(Excerpts from a dataset)
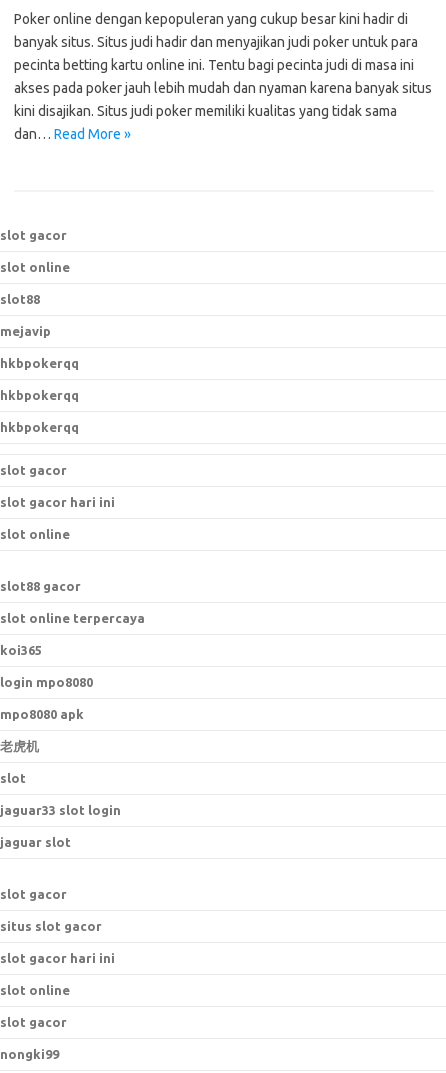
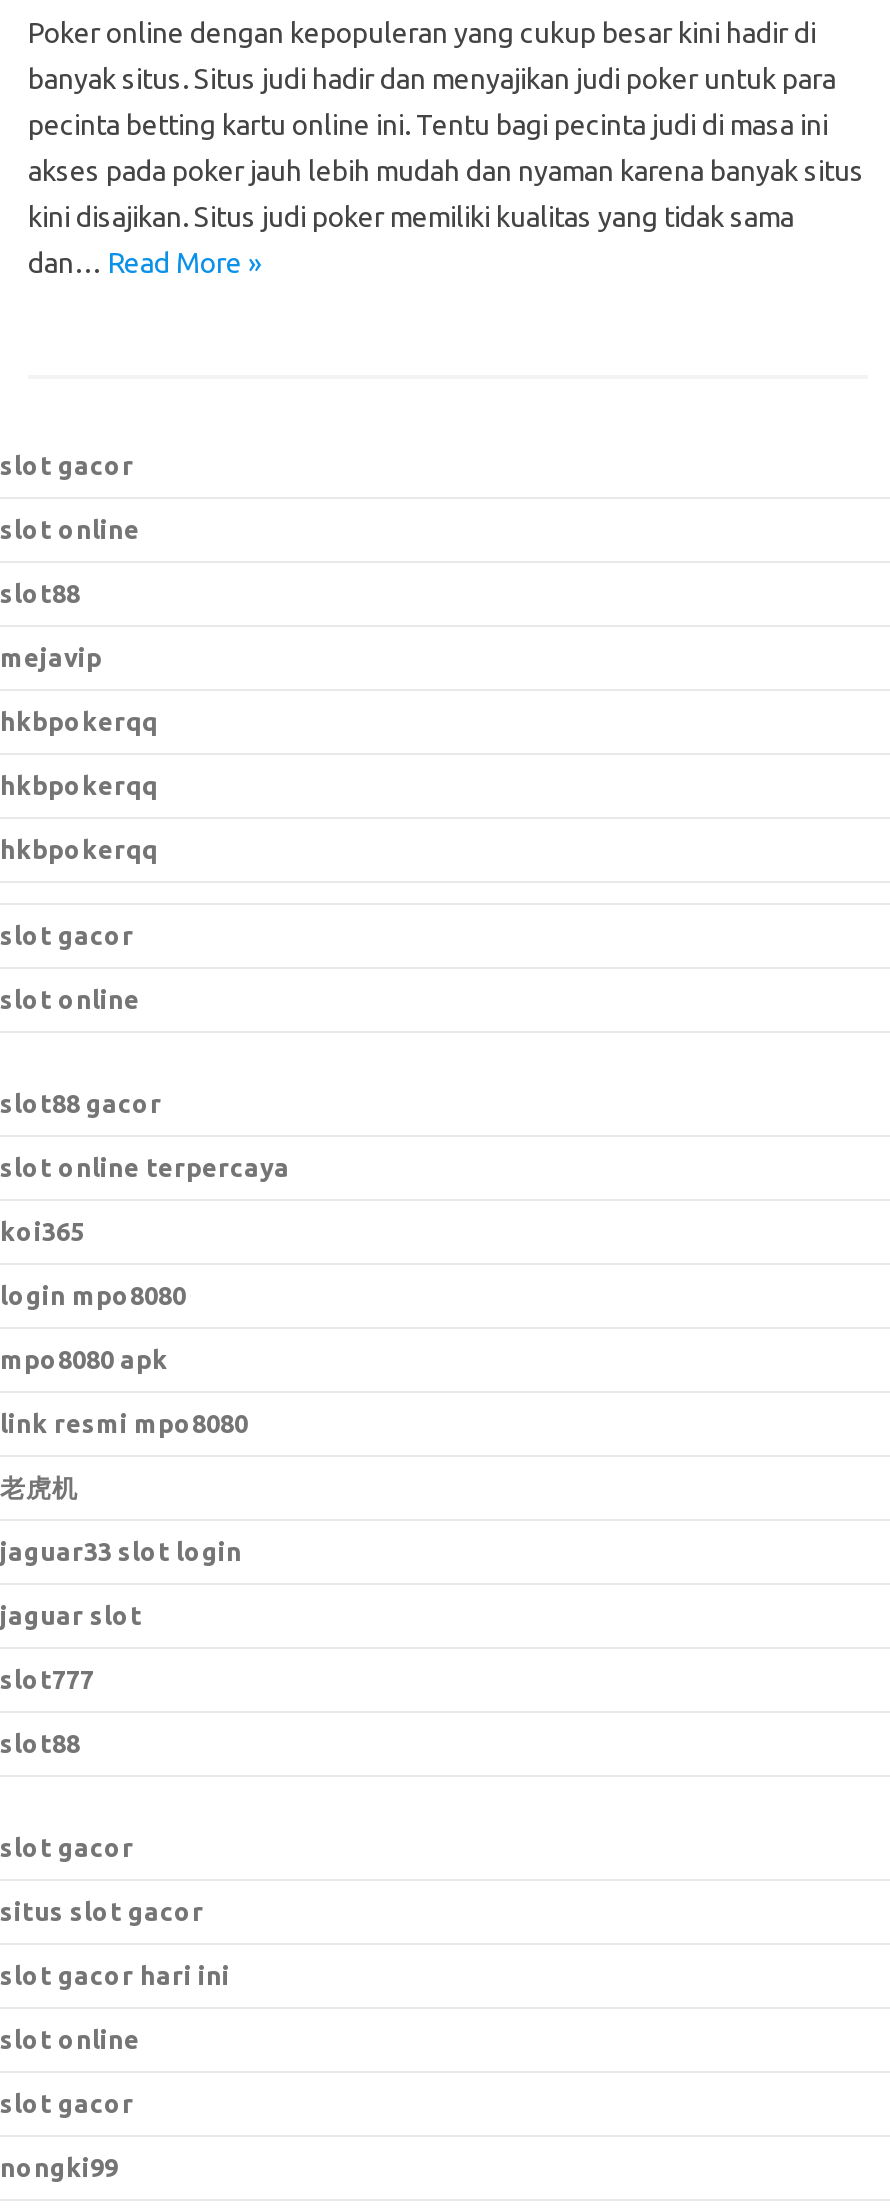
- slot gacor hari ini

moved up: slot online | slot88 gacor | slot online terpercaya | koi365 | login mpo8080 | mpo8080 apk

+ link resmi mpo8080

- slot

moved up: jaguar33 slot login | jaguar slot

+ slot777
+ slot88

**WHAT THE TASK REQUIRES**
The number of lines in the records that include "gacor" is what is needed, with no other words.

**REPLY**
2